I've looked at their properties and website many times. I never passed the smell test. I continue to use the Happy Villas crew and they bend over backwards to make every minute of the trip perfect. From waiting at the airport for you to the minute you depart, pure class.

----------


## Saline Man

I had some villa issues a few years ago from a different rental agency. When I was back in the US I asked for a partial credit because of the issues. After many emails exchanged, they did issue a credit 4x higher than the number I had in mind.

----------


## amyb

Good advice, Saline Man.  Give it a shot Long Islander. You never will know if you don’t try.

----------


## Sibarth

Dear LongIslander,

We take good note of your public post. The situation is somewhat more complex than portrayed and we will be reaching out to you separately. The general atmosphere with restaurants on the island, and at this time of the year, is a very sensitive topic and difficult terrain to navigate but I can assure you that we always have our guests’ best interest at heart.
We’ve chosen to remain a local, family-owned business in the midst of island businesses rapidly slipping away into the hands of corporate, international groups. We care for our environment, our local community, and our guests and hope to share with them what to us is the essence or True Spirit of St. Barth.

----------


## cec1

> Dear LongIslander,
> 
> We take good note of your public post. The situation is somewhat more complex than portrayed and we will be reaching out to you separately. The general atmosphere with restaurants on the island, and at this time of the year, is a very sensitive topic and difficult terrain to navigate but I can assure you that we always have our guests’ best interest at heart.
> We’ve chosen to remain a local, family-owned business in the midst of island businesses rapidly slipping away into the hands of corporate, international groups. We care for our environment, our local community, and our guests and hope to share with them what to us is the essence or True Spirit of St. Barth.



. . . taking note of Longislander's message and the reply of Sibarth, I'm writing to say that I have had a relationship of 40+ years with Sibarth.  As a client, renting from the agency . . . and as an owner for which Sibarth occasionally provides guests for my rental villa . . . my experience with the company has been, without exception, positive -- even enjoyable.  I expect, thus, that further conversation will show that "there's always at least two sides to every story" and am hopeful that Longislander's feelings can be mitigated, at least.

----------


## LongIslander

Firstly, I’m glad others haven’t shared similar experiences, but given some of the comments, I’d appreciate the opportunity to share some additional context.  
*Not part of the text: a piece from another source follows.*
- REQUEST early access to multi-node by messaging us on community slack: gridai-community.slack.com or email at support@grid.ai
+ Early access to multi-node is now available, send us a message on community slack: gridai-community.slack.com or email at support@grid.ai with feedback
 We would welcome a frank conversation with SiBarth and transparently no one had reached out proactively via email, called, or stopped by the villa from the company or attempted any even minimal offering of goodwill as these issues have been going on over the past week and a half and I think that says it all.  We may not be the biggest fish in terms of their clients but we’re still renting a 3br villa for almost two weeks during festive season and I would hope all clients are treated similarly regardless.  I’ve genuinely learned so much from this forum since joining that I only thought it fair to share my experience as a heads up to folks who were entertaining new villa rentals.  (Many of the restaurants we’ve come to love have been due to recommendations by members here.)
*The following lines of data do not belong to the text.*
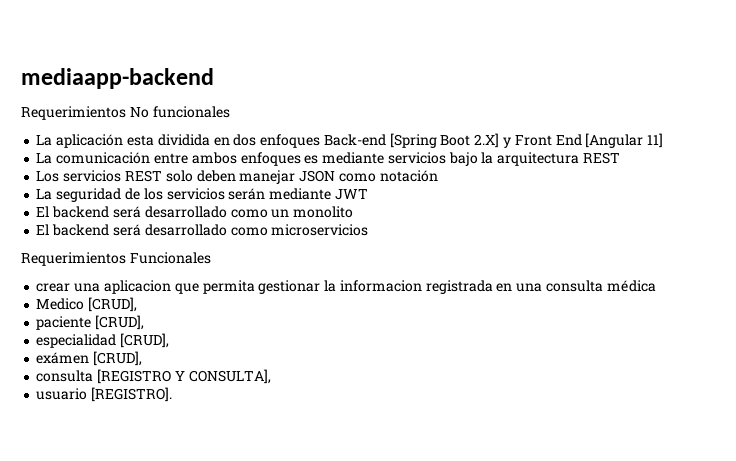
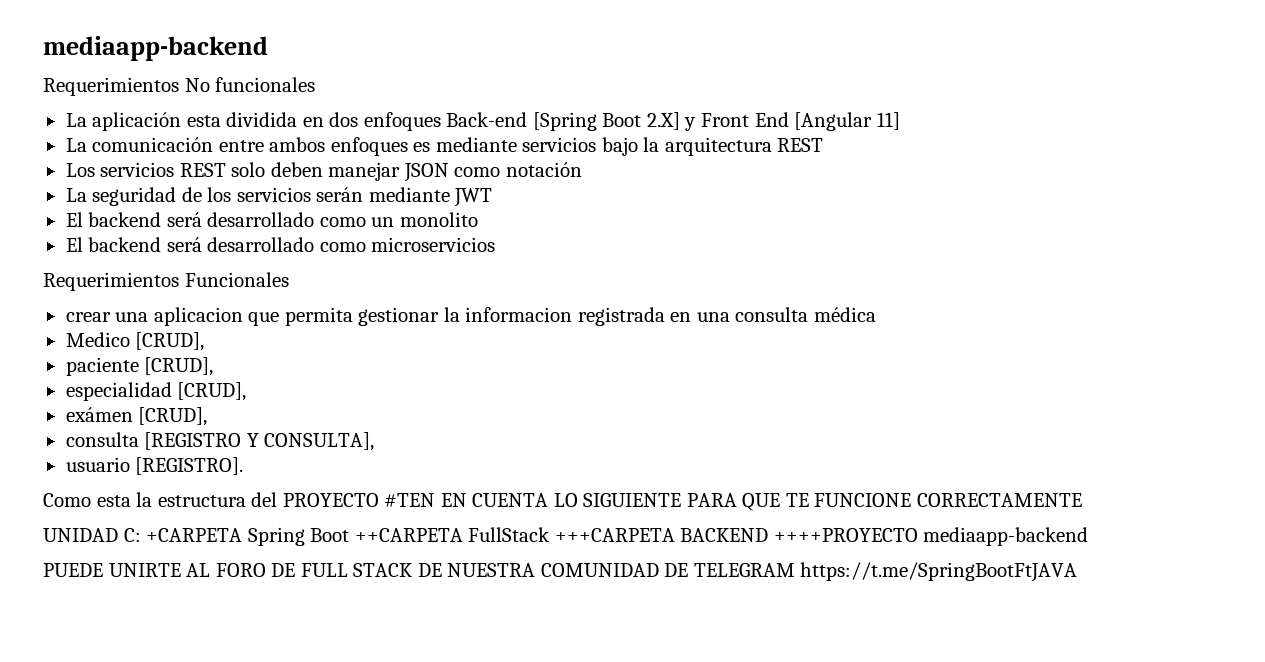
+ Como esta la estructura del PROYECTO #TEN EN CUENTA LO SIGUIENTE PARA QUE TE FUNCIONE CORRECTAMENTE
+ UNIDAD C: +CARPETA Spring Boot ++CARPETA FullStack +++CARPETA BACKEND ++++PROYECTO mediaapp-backend
+ PUEDE UNIRTE AL FORO DE FULL STACK DE NUESTRA COMUNIDAD DE TELEGRAM https://t.me/SpringBootFtJAVA

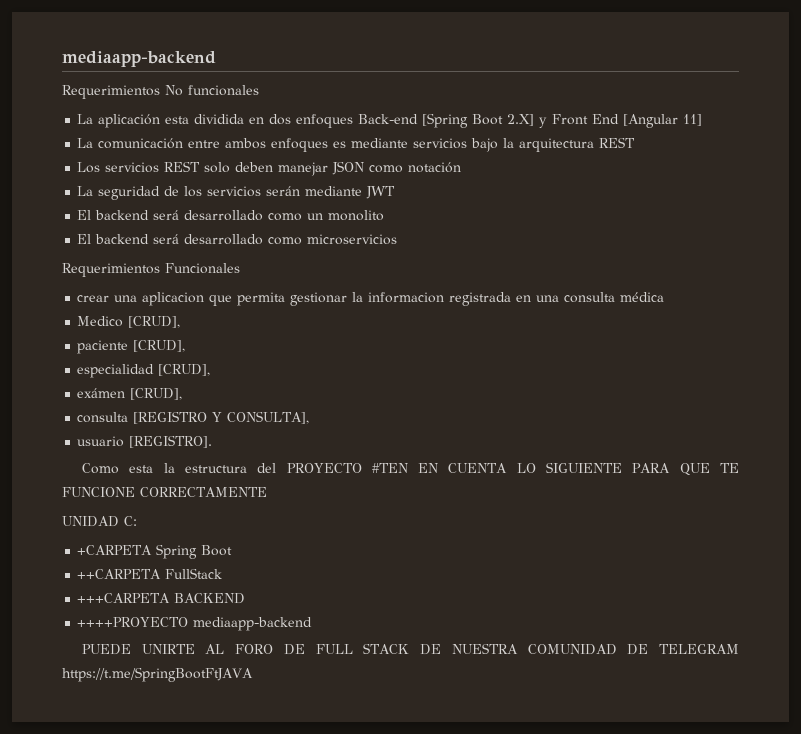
- UNIDAD C: +CARPETA Spring Boot ++CARPETA FullStack +++CARPETA BACKEND ++++PROYECTO mediaapp-backend
+ UNIDAD C:
+ +CARPETA Spring Boot
+ ++CARPETA FullStack
+ +++CARPETA BACKEND
+ ++++PROYECTO mediaapp-backend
The issues themselves are pretty black and white however, and I don’t see how they could be more complex or there could be another side to the story.  If there is an explanation to the contrary, I would advise sharing it.  Pools are either clean or they’re not.  Hot tubs either work or they don’t.  Reservations are either confirmed or they aren’t.  I don’t want to sound like a jerk because I realize Sibarth doesn’t own the villa or restaurants but the service fees on this island are fairly commoditized, and the market is getting more competitive, and I don’t see how failing to take responsibility to ensure the house and services meet these basic standards justifies their role, at least on our particular trip.  We were polite in all of our followups throughout the week but the lack of proactivity on their end and the reservation issue being icing on the cake was the reason for this post.
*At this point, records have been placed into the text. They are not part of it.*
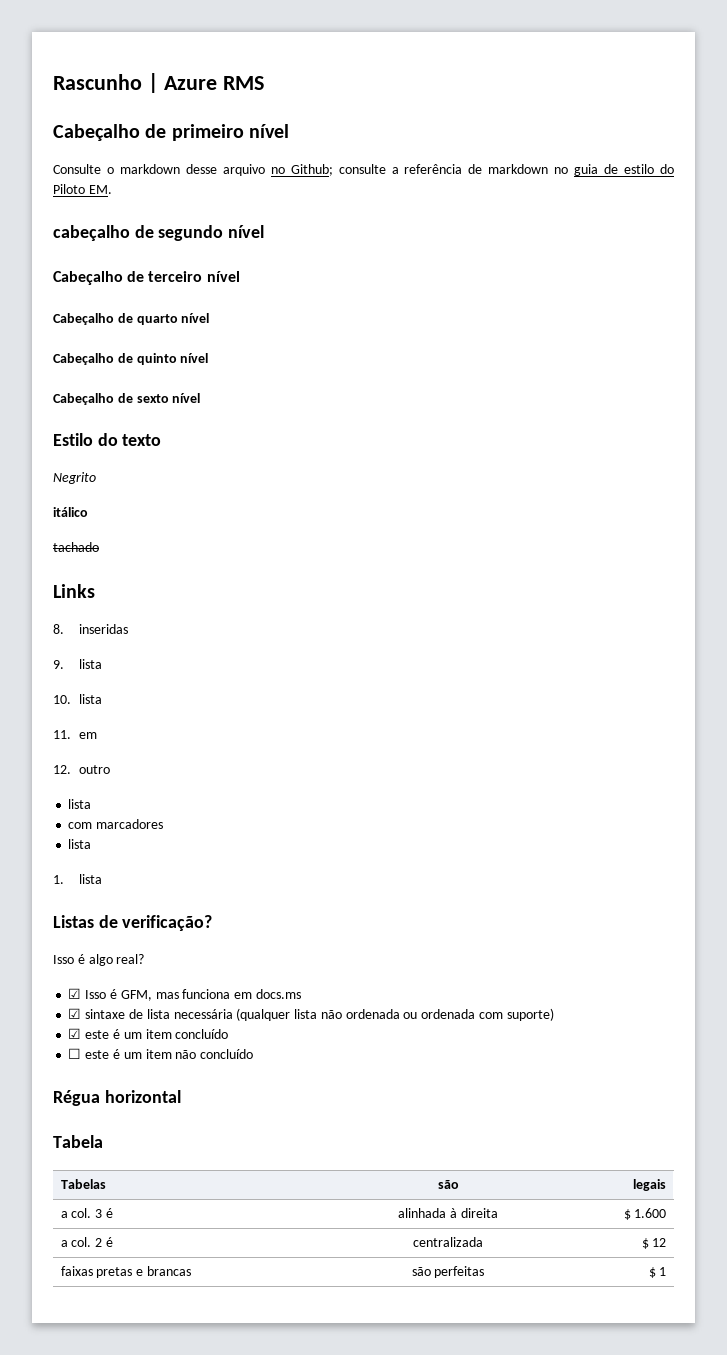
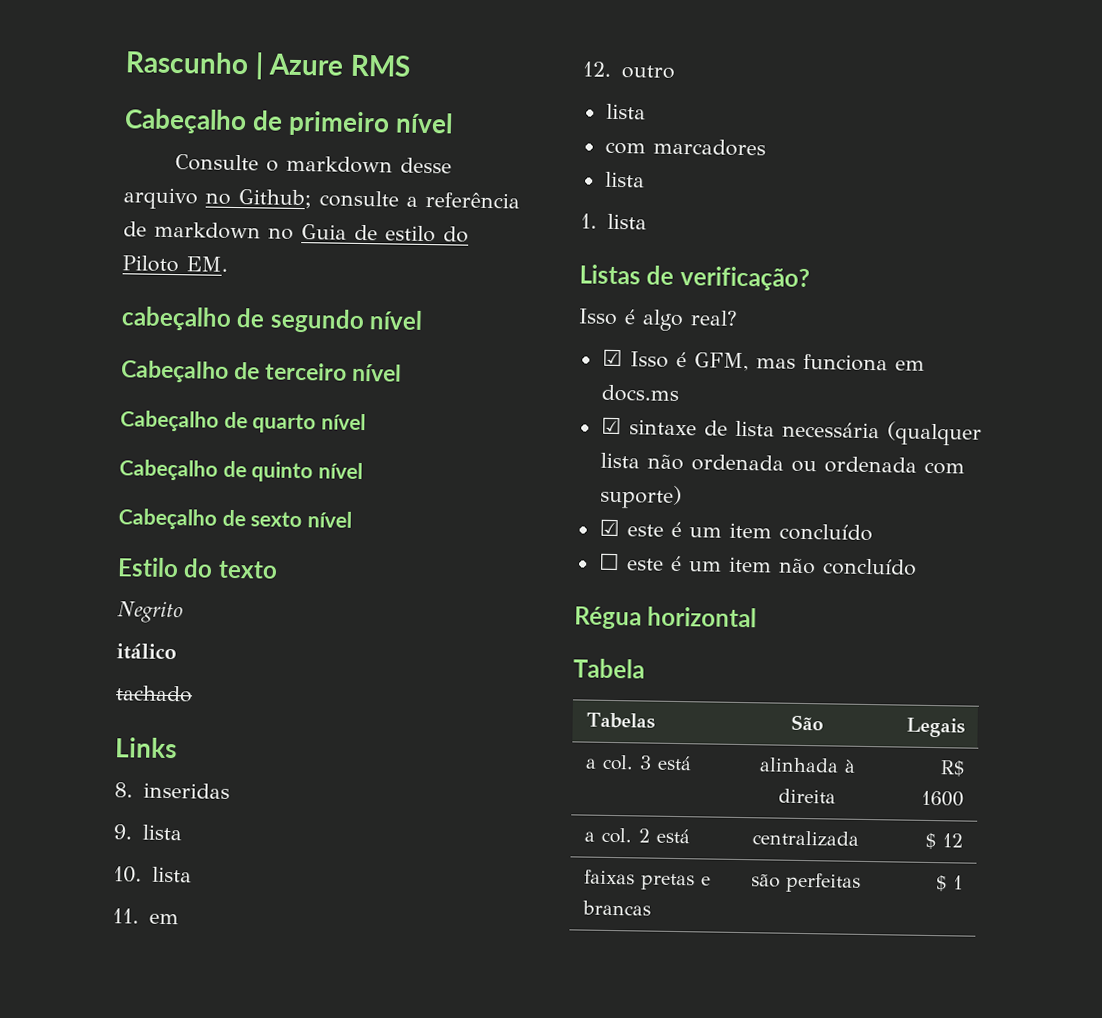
- Consulte o markdown desse arquivo no Github; consulte a referência de markdown no guia de estilo do Piloto EM.
+ Consulte o markdown desse arquivo no Github; consulte a referência de markdown no Guia de estilo do Piloto EM.
- Tabelas | são | legais
+ Tabelas | São | Legais
- a col. 3 é | alinhada à direita | $ 1.600
+ a col. 3 está | alinhada à direita | R$ 1600
- a col. 2 é | centralizada | $ 12
+ a col. 2 está | centralizada | $ 12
If there was frustration showing in my original post, I would ask how many of you have showed up to a restaurant you filled out a voucher for over a month in advance and were told was confirmed multiple times, with a group of family and friends to be told you didn’t have a reservation and to be asked to wait off to the side for 30 minutes as they fumble to find proof of your reservation with your concierge as a line of people file past you for the last seating of the night on one of the 4 busiest days of the year. (I hope none of you) Even though we try not to sweat material things, it’s downright humiliating, plain and simple.  We also now won’t get to visit one of our favorites on this trip because of it.

Over the last decade of visiting this island, I’ve taken friends, family, and loved ones and steered countless others towards this slice of paradise.  One such couple recently got married here and another got engaged here just a few weeks ago. Many shop owners, restaurant managers, and even returning seasonal employees have become friends.  We don’t come here to abuse the island, stumble around drunk, dance on tables, and leave as if St Barts was our private playground.  I can assure you we have come to learn of, enjoy, and embrace the true spirit of St Barts and I hope nothing to the contrary was being inferred.  I would almost always choose to patronize a local business over a multinational chain, and based on my comments in previous posts, I hope it is clear I lament the signs of a similar transition to that of the harborfront in Saint-Tropez (if you’re familiar with the restaurant groups this makes sense, even if some of them are great, fun, and tasty within moderation.)

As an aside, the on-ground concierge did rebook us another restaurant after the reservation fiasco and upon arriving literally 10 minutes later, we had to wait about 15 minutes for the table.  We were just glad to be squeezed in and this wait seemed entirely acceptable.  Regardless, the manager sent over a comp’d round of apps as an apology for making us wait even that long…. Customer service and a little bit of goodwill goes so far.  Even the reply by SiBarth in this form referring to “taking good note of my public post” is disconcerting.  I hope everyone uses this or their own experiences to make educated decisions.  Overall, as frustrating as this has been, there’s no way to ruin a healthy trip to St Barts and the house aside from the issues has been a pleasant surprise.  Now on to a happy new year!

----------


## dadto6

Always have exemplary service from Happy Villa Rentals (Corcoran) over the past decade.  Guillaume and Olivia have stepped up multiple times assuring our family vacation is most memorable.

----------


## LongIslander

> Always have exemplary service from Happy Villa Rentals (Corcoran) over the past decade.  Guillaume and Olivia have stepped up multiple times assuring our family vacation is most memorable.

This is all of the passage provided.